Introduction

With the aging population in North America, one of the most cited issues is about the U shaped trend of crash fatalities compared to age. One of the papers that highlights this was back in 1993 American Journal of Epidemiology by Leonard Evans where younger drivers had a higher crash risk that decreased with age and increasing again as people got older. Although this is not saying older drivers are more unsafe but other factors such as being more frail and impacts that a younger person would walk away from it would be fatal for an older person.

Data

FARS

The crash data was obtained from the Fatality Analysis Reporting System (FARS) using the persons database file. This has a variety of information including:

  • INJ_SEV: Injury Severity
  • AGE: Age of the person
  • SEX: Male or Female
  • PER_TYP: Role of the person in crash, e.g. driver, passenger, pedestrian, etc.

In order to read the data, the foreign package will be used and more precisely the function read.dbf to import the data.

library(foreign)

read.in <- function(fP) {
  df <- NA
  if (file.exists(fP)) {
    df <- read.dbf(file=fP, as.is=T)
  } else {
    stop(paste("File does not exist:", fP))
  }
  return(df)
}

Census

Population data was taken from CDC Bridge-Race Population Estimates. This provides yearly population data of from the United States based on Age and Gender.

The files are formatted as tab deliminated and have some extra information at the bottom of the file that needs to be removed.
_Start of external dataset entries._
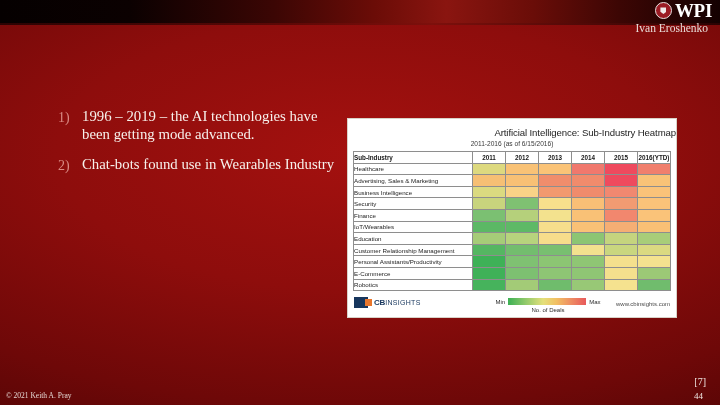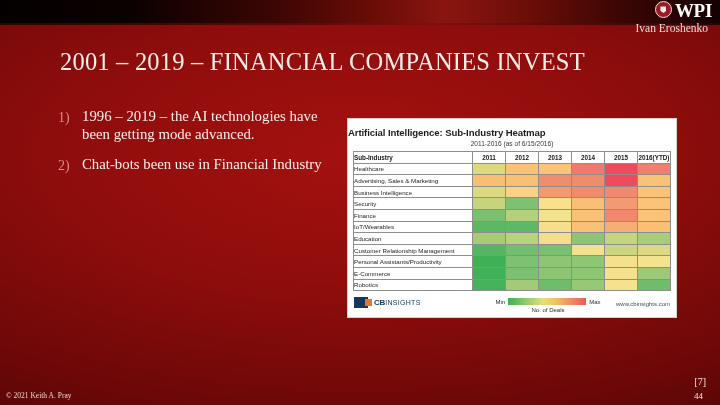--- a/index.html
+++ b/index.html
@@ -47,6 +47,7 @@
     position: absolute;
     right: 8px; top: 1px;
     display: flex;
+    align-items: center;
     gap: 3px;
   }
   #wpi-seal {

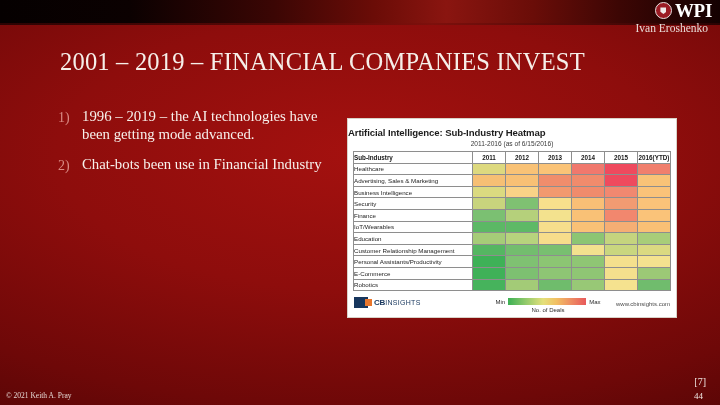--- a/index.html
+++ b/index.html
@@ -283,7 +283,6 @@
 
   <div id="presenter">Ivan Eroshenko</div>
 
-  <div id="slide-title">2001 – 2019 – FINANCIAL COMPANIES INVEST</div>
 
   <div id="bullets">
     <div class="bullet">

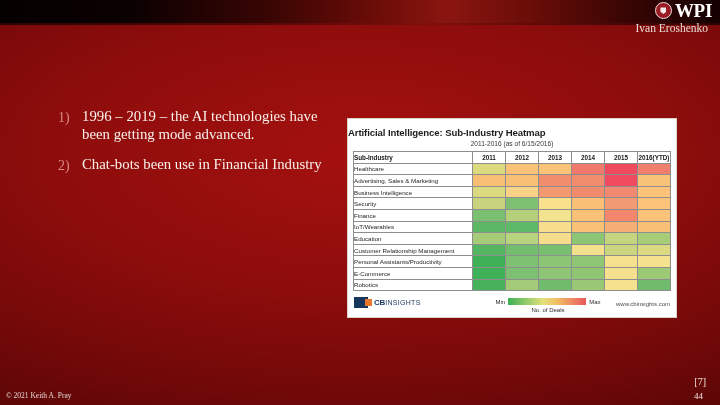--- a/index.html
+++ b/index.html
@@ -131,12 +131,13 @@
     overflow: hidden;
   }
   #pic-title {
-    text-align: left;
+    text-align: right;
     font-size: 9.6px;
-    font-weight: bold;
+    font-weight: normal;
     color: #1c1c1c;
     margin-top: 8px;
     letter-spacing: -0.1px;
+    padding-left: 25px;
   }
   #pic-subtitle {
     text-align: center;

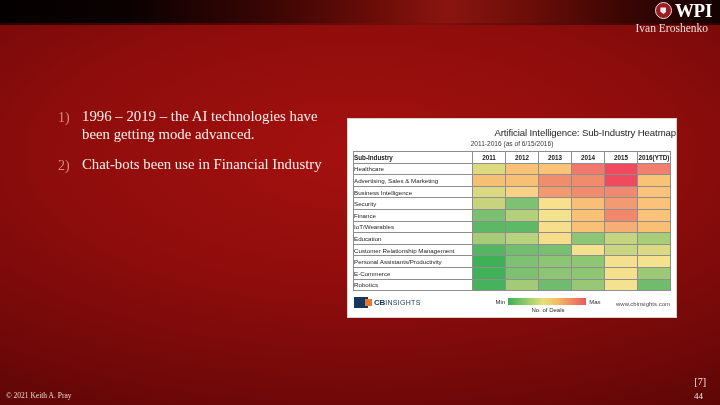--- a/index.html
+++ b/index.html
@@ -292,7 +292,7 @@
     </div>
     <div class="bullet">
       <div class="bullet-num">2)</div>
-      <div class="bullet-text">Chat-bots been use in Financial Industry</div>
+      <div class="bullet-text">Chat-bots found use in Wearables Industry</div>
     </div>
   </div>
 

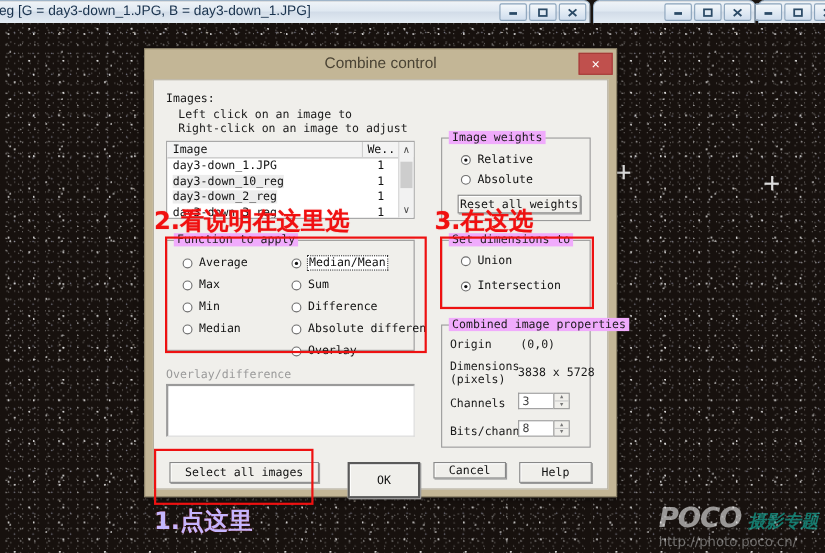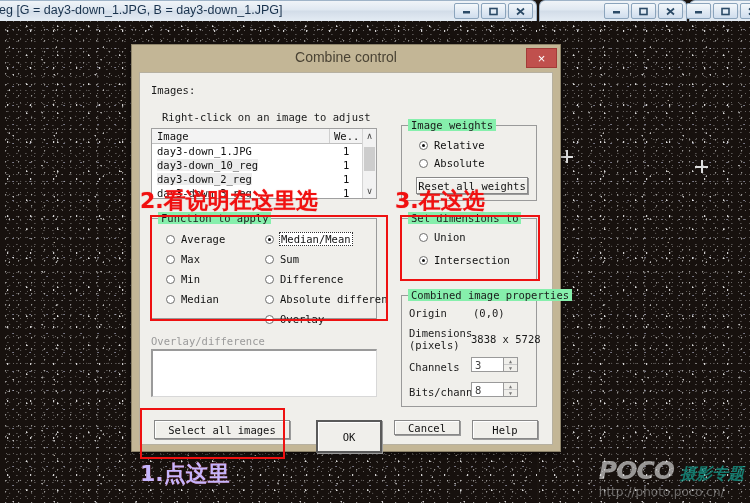--- a/index.html
+++ b/index.html
@@ -284,6 +284,7 @@
     <div id="dialog-body">
 
       <div class="lbl" style="left:11px;top:11px;">Images:</div>
+      <div class="lbl" style="left:22px;top:25px;">Left click on an image to</div>
       <div class="lbl" style="left:22px;top:38px;">Right-click on an image to adjust</div>
 
       <div id="listbox" style="left:11px;top:55px;width:226px;height:71px;">

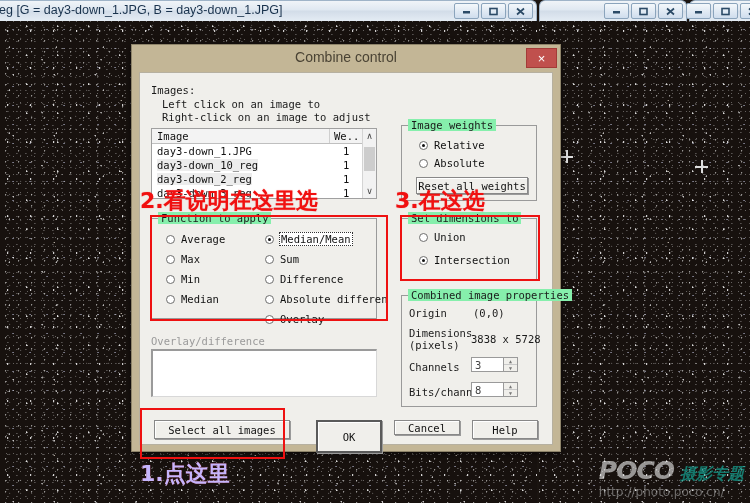--- a/index.html
+++ b/index.html
@@ -93,7 +93,7 @@
   
   .group{position:absolute;border:1px solid #9a9a9a;box-sizing:border-box;}
   .group > .group-title{
-    position:absolute;top:-7px;left:6px;background:#86efac;padding:0 3px;
+    position:absolute;top:-7px;left:6px;background:#f0abfc;padding:0 3px;
     font-family:"DejaVu Sans Mono","Liberation Mono",monospace;font-size:10.5px;color:#1a1a1a;
     white-space:nowrap;
   }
## Census from http://wonder.cdc.gov/bridged-race-population.html
read.census <- function(fP) {
  if (file.exists(fP)) {
    census<- read.delim(fP, header=T, stringsAsFactors=F)
    # After '---' we dont need as seperates 'new' info, so lets get rid of it
    census <- census[1:(which(census == "---")[1]-1),]
    # Remove 'total'
    census <- census[which(census$Notes != "Total"),]
    return(census)
  } else {
    stop(paste("File does not exist:", fP))
  }
}

Crashes Per Million

To calculate crash per million by age, a histogram of all crashes is made first. After this the total population is divided into it and multiplied by a million.

The census data groups people 85 and over into one category, because of this anyone 85 and over will not be counted.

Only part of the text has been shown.